Metadata-Version: 2.1
Name: rougek
Version: 0.1.2
Classifier: Programming Language :: Rust
Classifier: Programming Language :: Python :: Implementation :: CPython
Classifier: Programming Language :: Python :: Implementation :: PyPy
Requires-Python: >=3.7
Description-Content-Type: text/markdown; charset=UTF-8; variant=GFM

# ROUGE-K


## Run extraction

Give an input file contains summarization data samples and a path to save extracted keywords.

Input data needs to be in jsonline format, each line is a dictionaly containing one data sample.

Each sample in input files need three information, (1) `source (List[str])`: List of sentences in source document, (2) `target (List[str])`: List of reference summaries, it can be a list with just one element (one sentence) if there is only one reference summary in your dataset, (3) `title (str)`: title of the source documents.

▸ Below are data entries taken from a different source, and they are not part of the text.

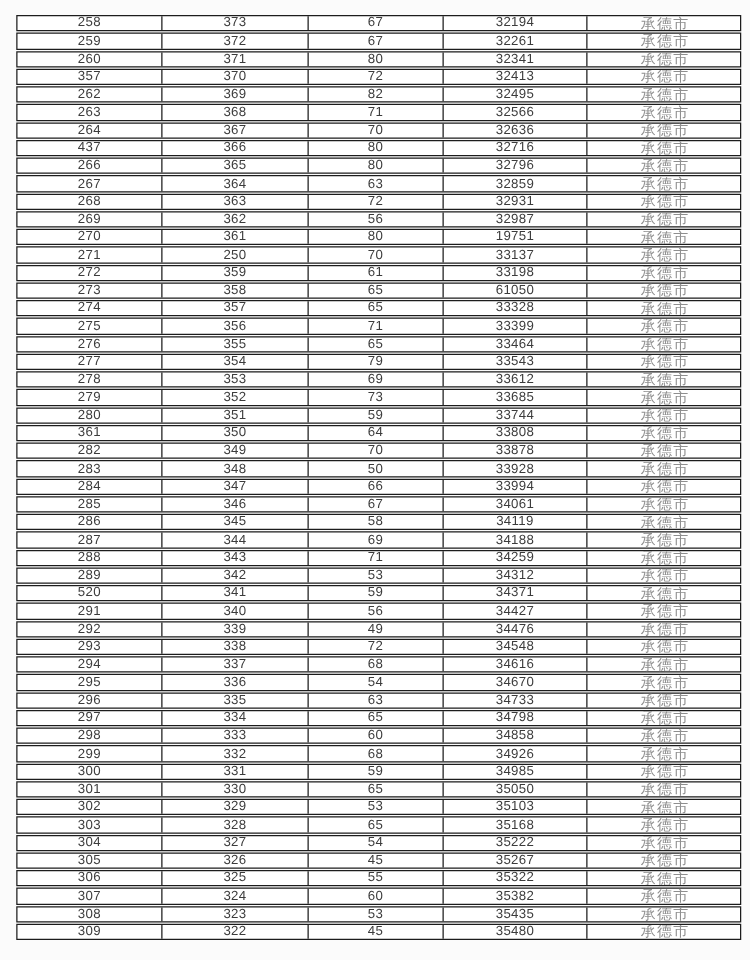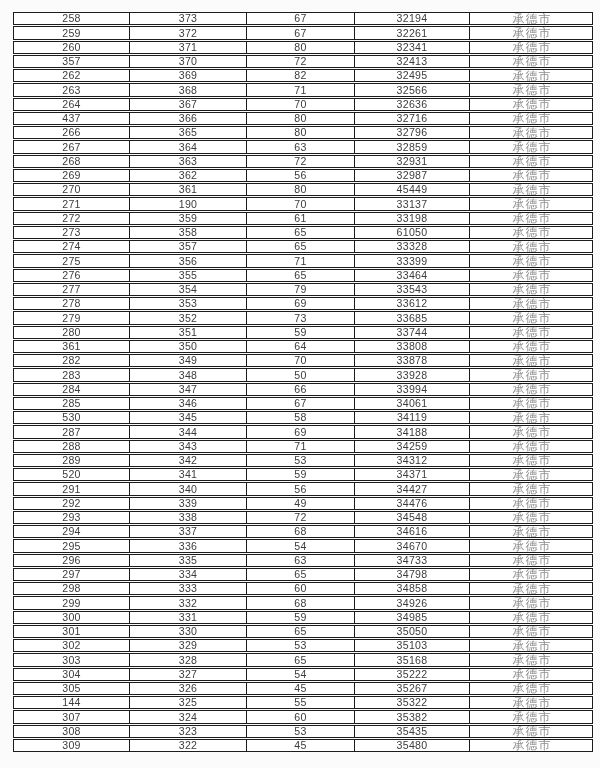--- a/index.html
+++ b/index.html
@@ -142,26 +142,26 @@
         <div class="tcell">269</div>
         <div class="tcell">362</div>
         <div class="tcell">56</div>
         <div class="tcell">32987</div>
         <div class="tcell city">承德市</div>
       </div>
       <div class="trow">
         <div class="tcell">270</div>
         <div class="tcell">361</div>
         <div class="tcell">80</div>
-        <div class="tcell">45449</div>
+        <div class="tcell">19751</div>
         <div class="tcell city">承德市</div>
       </div>
       <div class="trow">
         <div class="tcell">271</div>
-        <div class="tcell">190</div>
+        <div class="tcell">250</div>
         <div class="tcell">70</div>
         <div class="tcell">33137</div>
         <div class="tcell city">承德市</div>
       </div>
       <div class="trow">
         <div class="tcell">272</div>
         <div class="tcell">359</div>
         <div class="tcell">61</div>
         <div class="tcell">33198</div>
         <div class="tcell city">承德市</div>
@@ -251,21 +251,21 @@
         <div class="tcell city">承德市</div>
       </div>
       <div class="trow">
         <div class="tcell">285</div>
         <div class="tcell">346</div>
         <div class="tcell">67</div>
         <div class="tcell">34061</div>
         <div class="tcell city">承德市</div>
       </div>
       <div class="trow">
-        <div class="tcell">530</div>
+        <div class="tcell">286</div>
         <div class="tcell">345</div>
         <div class="tcell">58</div>
         <div class="tcell">34119</div>
         <div class="tcell city">承德市</div>
       </div>
       <div class="trow">
         <div class="tcell">287</div>
         <div class="tcell">344</div>
         <div class="tcell">69</div>
         <div class="tcell">34188</div>
@@ -391,21 +391,21 @@
         <div class="tcell city">承德市</div>
       </div>
       <div class="trow">
         <div class="tcell">305</div>
         <div class="tcell">326</div>
         <div class="tcell">45</div>
         <div class="tcell">35267</div>
         <div class="tcell city">承德市</div>
       </div>
       <div class="trow">
-        <div class="tcell">144</div>
+        <div class="tcell">306</div>
         <div class="tcell">325</div>
         <div class="tcell">55</div>
         <div class="tcell">35322</div>
         <div class="tcell city">承德市</div>
       </div>
       <div class="trow">
         <div class="tcell">307</div>
         <div class="tcell">324</div>
         <div class="tcell">60</div>
         <div class="tcell">35382</div>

There is a sample data in `./tests/sample.jsonl`

```
rougek extract sample.jsonl output.jsonl
```

Resulting data (`output.jsonl` in the example above) is also a jsonline file, each line contains a list of keywords (`List[str]`) for one data sample.


## Run evaluation

### From python

You can evaluate your summaries by ROUGE-K in your python scripts as follows:

```py3
from rougek import RougeK

rk = RougeK()
hypo = "This is a generated summary."
kws = ["summary"]

result = rk(hypo, kws)
print(f"ROUGE-K: {result}.")
```


### From CLI

Of course, this package gives you an option as a CLI command so that you don't need to touch any python scripts.

By running the following command, you get an avg of ROUGE-K scores for your summaries.

```bash
> rougek evaluate /path/to/target.hypo /path/to/kws.jsonl
```

You can also evaluate multiple `.hypo` files in a directory by following,

```bash
> rougek evaluate_dir /dir/with/hypofiles /path/to/kws.jsonl
```

target hypo files need to have an extension of `.hypo` to be considered.